PEN America Calls Hong Kong Newspaper Raid “An Act of War on Press Freedom”
Arrests of executives represents drastic escalation on the clampdown on free speech under National Security Law
FOR IMMEDIATE RELEASE
(New York, NY) — PEN America decried the news that Hong Kong police had raided the offices of the pro-democracy newspaper Apple Daily and arrested five executives, saying such an action demonstrated the dangers posed by the new National Security Law.
“The invasion of a newsroom in order to round up journalists is an act of war on press freedom, and a drastic escalation on the clampdown on free speech being undertaken under the cover of the National Security Law imposed by Beijing on Hong Kong,” said Suzanne Nossel, CEO of PEN America. “Today, Hong Kong authorities have made clear that the press freedom rights guaranteed under Hong Kong’s Basic Law have evaporated. News editors are being arrested for the opinion articles their paper carried. The international community must speak out loudly now in calling not only for these charges to be dropped, but for a return to a framework where HongKongers’ rights to free speech and a free press are not trampled.”
On Thursday, Hong Kong police superintendent Steve Li reportedly announced that around 500 officers had raided the offices of Apple Daily, frozen the paper’s assets, and arrested five executives associated with the paper—editor-in-chief Ryan Law, deputy editor Chan Pui-Man, and chief executive editor Cheung Chi-Wai, as well as the CEO and CEO of Apple Daily’s parent company, Next Digital. Li went on to say that the arrests were based on articles that Apple Daily had published that call on foreign institutions to impose sanctions on Hong Kong or China. Hong Kong security chief John Lee made additional remarks, at one point reportedly saying that those arrested were “not normal journalists,” calling on other journalists to “keep a difference from them,” and alleging that Apple Daily had used “journalistic work as a tool to endanger national security.”

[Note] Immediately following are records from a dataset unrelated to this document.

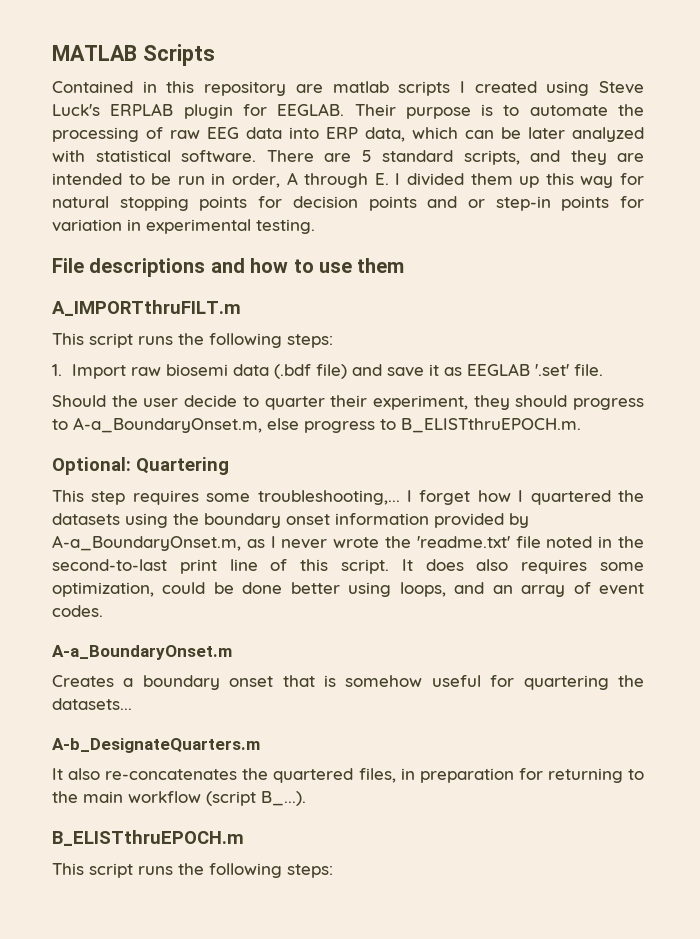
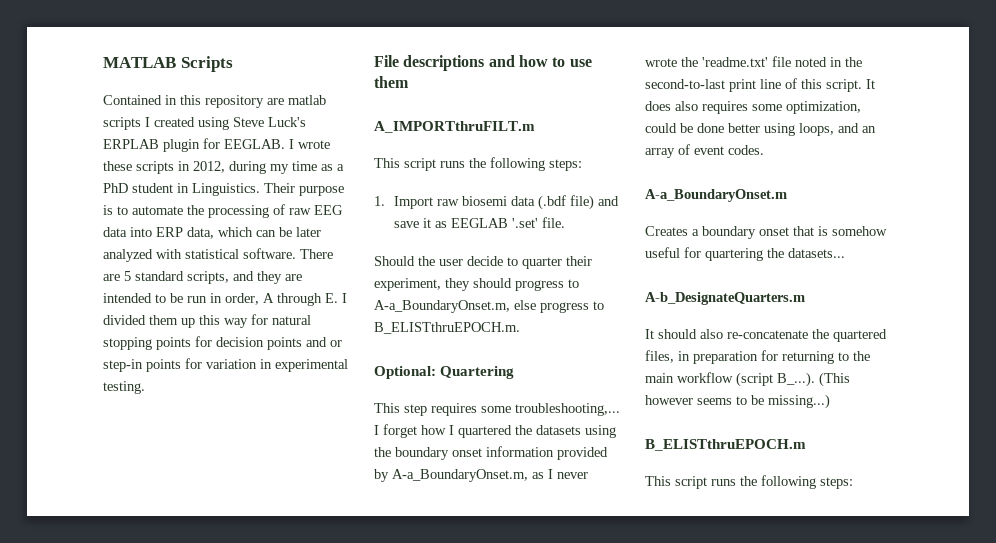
+ I wrote these scripts in 2012, during my time as a PhD student in Linguistics.
- It also re-concatenates the quartered files, in preparation for returning to the main workflow (script B_...).
+ It should also re-concatenate the quartered files, in preparation for returning to the main workflow (script B_...). (This however seems to be missing...)

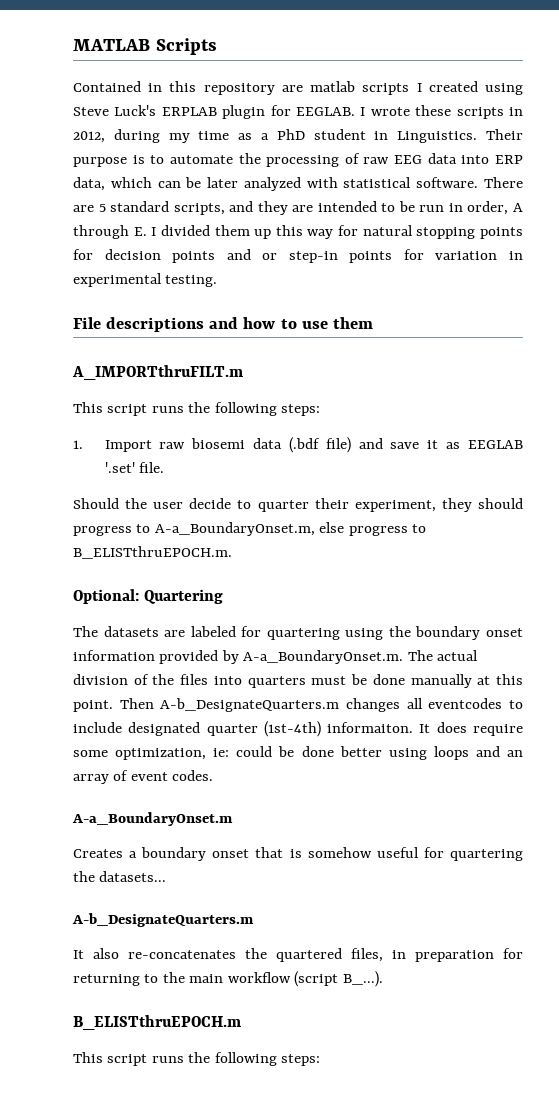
- This step requires some troubleshooting,... I forget how I quartered the datasets using the boundary onset information provided by A-a_BoundaryOnset.m, as I never wrote the 'readme.txt' file noted in the second-to-last print line of this script. It does also requires some optimization, could be done better using loops, and an array of event codes.
+ The datasets are labeled for quartering using the boundary onset information provided by A-a_BoundaryOnset.m. The actual division of the files into quarters must be done manually at this point. Then A-b_DesignateQuarters.m changes all eventcodes to include designated quarter (1st-4th) informaiton. It does require some optimization, ie: could be done better using loops and an array of event codes.
- It should also re-concatenate the quartered files, in preparation for returning to the main workflow (script B_...). (This however seems to be missing...)
+ It also re-concatenates the quartered files, in preparation for returning to the main workflow (script B_...).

Apple Daily is widely viewed as the most high-profile pro-democracy newspaper in Hong Kong. This past August, police raided the offices and arrested ten people, including owner Jimmy Lai and his sons. Lai, seen as a leading pro-democracy figure in Hong Kong, currently faces a string of criminal charges against him, including national security charges, and is currently serving 20 months imprisonment for his role in “unauthorized” pro-democracy protests.
On June 30, 2020, China’s parliament imposed the National Security Law on Hong Kong, which criminalized a range of expression and activity deemed to threaten “national security,” with potential punishment of up to life imprisonment, and dramatically expanded both Hong Kong and mainland police authority to investigate such claims. In the wake of the law, police have arrested more than 100 people, including high-profile critics of the government. PEN America is among those groups that have warned that the law is being employed as a tool to target critics, representing “a wholesale attack on democracy in Hong Kong, and a criminalization of freedom of expression, freedom of opinion, and freedom of association.”